If making Hereditary offered one moment of
catharsis for Aster, the next came when the film premiered at Sundance,
not far from the Park City, Utah locations where he had shot. “It was
amazing,” he says. “The first feeling was one of relief.” It’s easy to
get lost in the minutiae when making a film, he explains, and he has a
tendency to obsess over the things that don’t turn out exactly how they
were intended. Watching a film with an actual audience is the best way
to break out of that mindset. “I’d almost forgotten that I had made a
horror movie,” he says. “For so long, I was just trying to make the best
movie I could. It was a reminder that I had made a horror movie, and it
was gratifying to see that it was working as one, at least on that
audience.”
Still, the near-constant accolades that the film has
racked up since its festival debut bring their own pressure.
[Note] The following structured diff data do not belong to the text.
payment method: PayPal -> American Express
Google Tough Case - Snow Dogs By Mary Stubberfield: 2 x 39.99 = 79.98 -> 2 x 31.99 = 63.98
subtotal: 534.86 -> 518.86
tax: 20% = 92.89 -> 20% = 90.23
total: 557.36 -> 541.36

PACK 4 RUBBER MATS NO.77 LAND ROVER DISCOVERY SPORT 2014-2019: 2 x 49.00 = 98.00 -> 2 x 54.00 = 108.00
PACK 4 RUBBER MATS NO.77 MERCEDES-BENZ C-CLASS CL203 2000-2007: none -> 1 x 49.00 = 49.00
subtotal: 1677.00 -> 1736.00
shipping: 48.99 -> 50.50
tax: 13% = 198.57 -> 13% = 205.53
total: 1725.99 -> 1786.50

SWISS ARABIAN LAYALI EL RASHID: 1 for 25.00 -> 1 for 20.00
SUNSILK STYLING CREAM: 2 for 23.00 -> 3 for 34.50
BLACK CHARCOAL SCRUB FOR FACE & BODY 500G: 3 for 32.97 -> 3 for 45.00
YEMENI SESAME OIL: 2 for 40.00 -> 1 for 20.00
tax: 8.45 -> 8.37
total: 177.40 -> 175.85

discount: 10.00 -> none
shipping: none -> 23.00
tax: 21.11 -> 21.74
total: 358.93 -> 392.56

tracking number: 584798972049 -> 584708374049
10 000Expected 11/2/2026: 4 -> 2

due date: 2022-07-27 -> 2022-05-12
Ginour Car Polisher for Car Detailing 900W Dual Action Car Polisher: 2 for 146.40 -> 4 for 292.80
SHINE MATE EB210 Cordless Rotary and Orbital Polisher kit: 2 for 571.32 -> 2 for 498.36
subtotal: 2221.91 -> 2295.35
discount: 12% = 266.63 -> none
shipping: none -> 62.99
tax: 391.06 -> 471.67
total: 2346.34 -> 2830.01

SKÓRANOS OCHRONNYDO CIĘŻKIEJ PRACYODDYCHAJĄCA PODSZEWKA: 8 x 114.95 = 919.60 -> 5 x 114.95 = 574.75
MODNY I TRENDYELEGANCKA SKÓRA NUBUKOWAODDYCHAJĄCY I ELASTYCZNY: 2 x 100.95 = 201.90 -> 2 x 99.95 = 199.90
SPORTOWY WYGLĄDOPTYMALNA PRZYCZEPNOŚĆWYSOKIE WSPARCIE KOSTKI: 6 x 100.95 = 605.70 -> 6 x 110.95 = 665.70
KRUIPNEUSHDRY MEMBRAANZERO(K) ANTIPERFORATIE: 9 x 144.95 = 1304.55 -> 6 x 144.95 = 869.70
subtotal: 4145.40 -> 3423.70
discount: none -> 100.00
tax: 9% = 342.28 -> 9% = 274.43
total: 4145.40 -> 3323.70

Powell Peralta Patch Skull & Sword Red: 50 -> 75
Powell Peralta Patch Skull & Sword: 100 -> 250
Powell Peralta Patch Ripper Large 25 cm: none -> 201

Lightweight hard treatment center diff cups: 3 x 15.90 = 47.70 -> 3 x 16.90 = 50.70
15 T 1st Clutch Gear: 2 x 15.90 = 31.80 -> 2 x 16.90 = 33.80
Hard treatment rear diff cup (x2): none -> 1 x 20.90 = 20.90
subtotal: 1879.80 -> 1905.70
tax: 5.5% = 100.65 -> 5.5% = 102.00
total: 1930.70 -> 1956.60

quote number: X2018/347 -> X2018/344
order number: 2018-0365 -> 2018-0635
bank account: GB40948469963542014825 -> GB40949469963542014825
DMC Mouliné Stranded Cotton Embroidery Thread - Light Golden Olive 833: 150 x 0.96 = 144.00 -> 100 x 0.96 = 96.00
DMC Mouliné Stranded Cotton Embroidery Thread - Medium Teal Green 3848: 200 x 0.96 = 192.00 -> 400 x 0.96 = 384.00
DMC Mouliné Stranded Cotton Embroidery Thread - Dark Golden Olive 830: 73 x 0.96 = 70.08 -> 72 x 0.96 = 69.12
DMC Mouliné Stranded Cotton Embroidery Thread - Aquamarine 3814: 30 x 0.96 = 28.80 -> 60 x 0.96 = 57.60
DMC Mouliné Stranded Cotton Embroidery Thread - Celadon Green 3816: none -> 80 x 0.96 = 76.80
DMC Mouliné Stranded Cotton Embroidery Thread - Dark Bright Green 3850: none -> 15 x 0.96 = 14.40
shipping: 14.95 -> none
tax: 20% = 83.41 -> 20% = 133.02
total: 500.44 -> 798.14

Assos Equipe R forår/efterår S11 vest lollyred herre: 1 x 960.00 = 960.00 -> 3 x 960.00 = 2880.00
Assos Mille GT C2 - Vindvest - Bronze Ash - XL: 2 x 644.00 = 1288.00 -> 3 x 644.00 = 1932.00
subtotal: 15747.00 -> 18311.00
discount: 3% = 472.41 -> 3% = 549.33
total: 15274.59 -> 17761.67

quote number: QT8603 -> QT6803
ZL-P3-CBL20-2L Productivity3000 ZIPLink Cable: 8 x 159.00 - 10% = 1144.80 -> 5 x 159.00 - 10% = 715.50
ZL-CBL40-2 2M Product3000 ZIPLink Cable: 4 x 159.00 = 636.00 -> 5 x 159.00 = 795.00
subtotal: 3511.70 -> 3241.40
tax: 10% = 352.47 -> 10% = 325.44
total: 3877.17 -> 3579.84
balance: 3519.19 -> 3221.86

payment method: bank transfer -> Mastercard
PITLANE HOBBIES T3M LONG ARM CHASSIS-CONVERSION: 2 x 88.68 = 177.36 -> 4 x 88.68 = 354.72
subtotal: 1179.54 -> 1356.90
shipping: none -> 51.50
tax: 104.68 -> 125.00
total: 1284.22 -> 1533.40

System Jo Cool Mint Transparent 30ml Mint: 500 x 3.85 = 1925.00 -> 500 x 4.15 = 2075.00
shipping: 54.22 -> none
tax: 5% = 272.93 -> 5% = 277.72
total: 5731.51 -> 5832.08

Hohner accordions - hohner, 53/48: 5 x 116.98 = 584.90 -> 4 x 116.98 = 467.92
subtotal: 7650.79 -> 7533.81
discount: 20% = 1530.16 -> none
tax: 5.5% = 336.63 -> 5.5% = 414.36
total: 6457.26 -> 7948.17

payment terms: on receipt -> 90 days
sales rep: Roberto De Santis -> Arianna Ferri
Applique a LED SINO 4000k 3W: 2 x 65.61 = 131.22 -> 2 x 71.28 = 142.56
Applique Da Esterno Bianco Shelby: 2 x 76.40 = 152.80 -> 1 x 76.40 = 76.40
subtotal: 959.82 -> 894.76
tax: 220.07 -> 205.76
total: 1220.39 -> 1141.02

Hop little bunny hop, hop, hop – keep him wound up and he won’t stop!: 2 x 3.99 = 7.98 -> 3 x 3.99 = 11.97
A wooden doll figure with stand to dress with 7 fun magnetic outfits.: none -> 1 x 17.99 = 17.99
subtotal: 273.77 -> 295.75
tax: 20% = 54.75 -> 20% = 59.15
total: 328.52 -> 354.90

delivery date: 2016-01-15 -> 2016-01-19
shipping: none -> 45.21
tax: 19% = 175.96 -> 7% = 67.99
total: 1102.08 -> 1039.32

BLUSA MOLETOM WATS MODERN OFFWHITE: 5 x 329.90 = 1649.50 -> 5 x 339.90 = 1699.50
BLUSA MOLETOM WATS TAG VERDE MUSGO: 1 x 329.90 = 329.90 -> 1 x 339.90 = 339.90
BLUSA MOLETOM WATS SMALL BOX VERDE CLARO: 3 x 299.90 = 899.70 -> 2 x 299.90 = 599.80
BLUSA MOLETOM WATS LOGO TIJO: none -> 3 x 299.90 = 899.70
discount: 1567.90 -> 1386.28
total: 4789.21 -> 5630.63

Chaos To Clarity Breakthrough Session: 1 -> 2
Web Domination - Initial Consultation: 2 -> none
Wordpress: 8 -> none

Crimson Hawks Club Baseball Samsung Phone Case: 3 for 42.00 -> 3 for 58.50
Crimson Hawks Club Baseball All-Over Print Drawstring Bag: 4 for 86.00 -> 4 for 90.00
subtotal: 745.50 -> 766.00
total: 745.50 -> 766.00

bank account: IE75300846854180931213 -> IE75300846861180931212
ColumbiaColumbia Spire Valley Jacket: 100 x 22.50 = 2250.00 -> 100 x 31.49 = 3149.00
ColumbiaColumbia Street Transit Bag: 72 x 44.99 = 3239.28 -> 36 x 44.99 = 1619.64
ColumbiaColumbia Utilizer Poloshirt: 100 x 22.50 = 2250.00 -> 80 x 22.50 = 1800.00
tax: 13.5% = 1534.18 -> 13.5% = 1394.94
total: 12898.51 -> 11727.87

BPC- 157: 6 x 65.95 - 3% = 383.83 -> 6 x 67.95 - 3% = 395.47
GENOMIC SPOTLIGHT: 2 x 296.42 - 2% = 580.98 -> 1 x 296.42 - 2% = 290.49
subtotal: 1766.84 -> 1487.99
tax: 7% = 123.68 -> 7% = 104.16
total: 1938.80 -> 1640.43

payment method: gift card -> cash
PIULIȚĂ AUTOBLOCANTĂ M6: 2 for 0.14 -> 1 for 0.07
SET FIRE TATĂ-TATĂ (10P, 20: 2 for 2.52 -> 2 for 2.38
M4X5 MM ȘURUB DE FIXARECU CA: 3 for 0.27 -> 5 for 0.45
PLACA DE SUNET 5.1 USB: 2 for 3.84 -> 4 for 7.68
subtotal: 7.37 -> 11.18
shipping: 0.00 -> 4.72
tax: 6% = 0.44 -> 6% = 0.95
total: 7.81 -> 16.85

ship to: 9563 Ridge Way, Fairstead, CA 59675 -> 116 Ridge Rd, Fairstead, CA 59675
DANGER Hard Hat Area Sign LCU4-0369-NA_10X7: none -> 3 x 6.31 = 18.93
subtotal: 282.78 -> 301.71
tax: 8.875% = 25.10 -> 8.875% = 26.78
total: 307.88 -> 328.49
A few weeks
before the film’s release, I spoke to Aster again, and he sounded a
note of caution. “I’m excited, but I’m a little nervous, too. I feel
like the hype has been really gratifying, but I wonder if any movie can
stand up to it, to the kind of hyperbole that’s been thrown around. So
I’m hoping people come to it without too much bias and can see it for
what it is.”
It’s a reasonable concern. Hype for Hereditary has certainly been high — Time Out New York’s Joshua Rothkopf called the film “a new generation’s The Exorcist”
— but worrying that a movie isn’t going to be horrifying enough to meet
expectations is a long way from trying to avoid making horror movies
altogether. If anything, Aster seems to have embraced the genre
recognition his debut feature has thrust upon him — for the time being,
at least. A24 recently announced that it will be working with the filmmaker on his sophomore feature, another horror film tentatively titled Midsommer.
“I can’t say too much about it, but I can say that it’s similar to Hereditary
in that it begins as one thing, and then it becomes a horror film,”
Aster says. “This film is a contribution to the Scandinavian folk-horror
space, and we’re gonna be shooting it in Hungary in August.”
But once that film is finished, he thinks it will be time
for something different. “It’ll probably be my last horror movie for a
while,” he says. “I love the genre, and I can definitely see myself
returning to it, but I would like to play in another sandbox after that
one.”
Audiences shouldn’t expect Ari Aster to turn around and
start making upbeat, family-friendly romps, though. “I have 10
screenplays I hope to direct, and they’re all rooted in different
genres,” he says. “I don’t really have a mission as a filmmaker, but if
anything ties them all together, I’d say that they’re all on the darker
side.”
You’d never expect it from such a nice guy.